▶ **AIM OF THE TASK**:
Scan the data below. Pull out each line where "method" occurs.

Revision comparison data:
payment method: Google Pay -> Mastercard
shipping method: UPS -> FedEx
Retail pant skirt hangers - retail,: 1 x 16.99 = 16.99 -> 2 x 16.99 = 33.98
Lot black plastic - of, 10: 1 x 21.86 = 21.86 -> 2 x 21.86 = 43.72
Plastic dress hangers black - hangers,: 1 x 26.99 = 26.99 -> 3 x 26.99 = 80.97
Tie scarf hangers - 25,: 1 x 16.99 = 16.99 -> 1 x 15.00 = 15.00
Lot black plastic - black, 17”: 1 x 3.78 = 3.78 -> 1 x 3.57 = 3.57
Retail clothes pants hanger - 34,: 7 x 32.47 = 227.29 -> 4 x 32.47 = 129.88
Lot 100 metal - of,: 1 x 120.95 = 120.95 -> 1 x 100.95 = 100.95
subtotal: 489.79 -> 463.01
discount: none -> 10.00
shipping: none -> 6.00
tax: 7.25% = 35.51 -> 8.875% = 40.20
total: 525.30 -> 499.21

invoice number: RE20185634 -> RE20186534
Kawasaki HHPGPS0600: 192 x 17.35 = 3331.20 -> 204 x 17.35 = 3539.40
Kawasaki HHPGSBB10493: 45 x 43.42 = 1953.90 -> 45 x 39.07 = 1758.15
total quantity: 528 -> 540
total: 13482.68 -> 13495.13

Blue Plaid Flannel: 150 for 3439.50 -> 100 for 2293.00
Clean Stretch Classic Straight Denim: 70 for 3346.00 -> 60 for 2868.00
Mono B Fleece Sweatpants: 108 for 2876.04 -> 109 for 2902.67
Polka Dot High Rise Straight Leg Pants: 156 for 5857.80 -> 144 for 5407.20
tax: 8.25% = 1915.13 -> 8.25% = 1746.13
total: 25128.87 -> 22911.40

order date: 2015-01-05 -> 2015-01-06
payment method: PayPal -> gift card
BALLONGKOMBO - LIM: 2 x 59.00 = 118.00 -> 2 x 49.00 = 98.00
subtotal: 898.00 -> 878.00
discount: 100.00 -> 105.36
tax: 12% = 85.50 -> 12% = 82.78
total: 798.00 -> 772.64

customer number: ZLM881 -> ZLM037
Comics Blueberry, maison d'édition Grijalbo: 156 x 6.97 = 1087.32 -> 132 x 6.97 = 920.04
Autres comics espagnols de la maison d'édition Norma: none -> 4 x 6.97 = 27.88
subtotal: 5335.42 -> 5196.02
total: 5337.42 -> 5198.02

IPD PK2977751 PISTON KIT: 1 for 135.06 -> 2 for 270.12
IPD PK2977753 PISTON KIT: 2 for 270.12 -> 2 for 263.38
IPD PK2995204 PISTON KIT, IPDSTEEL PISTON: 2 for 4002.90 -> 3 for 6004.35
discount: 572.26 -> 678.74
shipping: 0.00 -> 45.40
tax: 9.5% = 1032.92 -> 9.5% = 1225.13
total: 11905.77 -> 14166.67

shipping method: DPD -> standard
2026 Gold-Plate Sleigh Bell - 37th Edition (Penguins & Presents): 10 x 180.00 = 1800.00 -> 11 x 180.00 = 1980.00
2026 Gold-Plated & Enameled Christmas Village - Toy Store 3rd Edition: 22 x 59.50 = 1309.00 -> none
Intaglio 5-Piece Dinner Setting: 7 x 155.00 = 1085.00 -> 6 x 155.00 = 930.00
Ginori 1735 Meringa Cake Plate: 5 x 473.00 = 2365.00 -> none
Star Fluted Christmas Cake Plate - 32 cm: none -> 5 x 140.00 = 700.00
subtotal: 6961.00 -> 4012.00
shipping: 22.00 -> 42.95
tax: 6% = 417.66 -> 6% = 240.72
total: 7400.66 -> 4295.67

▶ **EXPECTED ANSWER**:
payment method: Google Pay -> Mastercard
shipping method: UPS -> FedEx
payment method: PayPal -> gift card
shipping method: DPD -> standard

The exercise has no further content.